As I wrote in another article LINK, an ice cream must meet certain parameters of composition. A vegan ice cream can meet most of these criteria, except for one parameter. It is the representation of the non-fat milk solids. This consists essentially of Lactose, proteins and mineral salts. This is often provided by skimmed milk powder in conventional milk ice cream. It is important to bind the water, create a creamy texture and facilitate the introduction of air.
So how do we make ends meet in the vegan version?
There are the following Substitutes, which can be used alone or in combination:
- Inulin (e.g. from chicory)
- Citrus fibres
- Baobab flour (= baobab tree flour)
- Bamboo fibres
- Soy protein
- Pea Protein
- Potato protein
Of all the alternatives, it is likely that Inulin one of the best because it can be used without any aftertaste. However, it can cause gastrointestinal discomfort in some people because inulin binds a lot of water. But you can get your body used to it by getting used to it and slowly increasing the amount. Anyone who has ever eaten too much Jerusalem artichoke knows what I am talking about. It also contains a lot of inulin.
But you can also do not use these additives. Especially if you work with a very good ice cream machine, which introduces a lot of air into the ice cream mass during the freezing process.
3. replace cream or how do I get enough fat in my ice cream
By not being able to use cream, we lose a pretty important source of fat. Therefore we must rely on vegetable fats like Cocoa butter or vegetable oils fall back on. In ice cream, the Cocoa or Nut pastes (e.g. hazelnuts, walnuts, almonds, cashews, pistachios) we have no difficulty in presenting enough fat in the ice cream.
If you'd rather fruity ice cream the above mentioned ingredients are not a real alternative. But in the meantime there are also many cream-like products from e.g. soybeanwhich have a significantly higher fat content. These can also be found in well-stocked supermarkets or organic markets.
4. how do you replace eggs in vegan ice cream?
To do this, you must first understand what the egg for Functions in ice has. It performs the following three tasks:
- It's supposed to be a fuller flavour can be achieved. This function is probably the easiest to do without.
- The Increase fat content in ice cream. We have already talked about alternatives for this as well.
- Emulsify of the ice cream mass. This means that the components containing fat and water should be combined. Egg yolk is a natural emulsifier, which can be used, for example, by Locust bean gum, starch, pectin or guar gum can be replaced.
It is often recommended to take 1 teaspoon of locust bean gum instead of an egg yolk. Personally, this is too much for me. I take about half.

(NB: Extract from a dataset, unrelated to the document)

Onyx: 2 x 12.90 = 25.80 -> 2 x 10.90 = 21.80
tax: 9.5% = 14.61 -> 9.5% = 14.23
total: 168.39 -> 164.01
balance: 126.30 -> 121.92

Basic recipe for vegan milk ice cream
A basic recipe for fruity, vegan milk ice cream can be found right here. This can be modified with all kinds of fruit that you can think of.
500 g fruit (strawberries, apricots, raspberries, cherries, banana, etc.)
100 g raw cane sugar
100 ml water
30 ml Soya Cuisine or similar products (approx. 15% fat content)
300 ml soy drink or similar "milk" drinks
1 tablespoon lemon juice
- Dissolve sugar with water in a pot with some heat.
- Stir in Soya Cuisine until a homogeneous mass is formed.
- Then puree the mixture together with the fruit, soy drink and lemon juice in a blender.
- Allow the ice cream mixture to cool in the refrigerator.
- Process in the ice cream machine.
If you keep this type of ice cream longer in the freezer, it becomes very hard. Therefore, it should be left to thaw in the refrigerator for about 30-50 minutes before eating.
This recipe can be adjusted a bit depending on the type of fruit and ripeness. That is, if I have very sweet fruit, I use a little less sugar and if necessary a little more lemon juice. For more sour fruits the whole thing vice versa.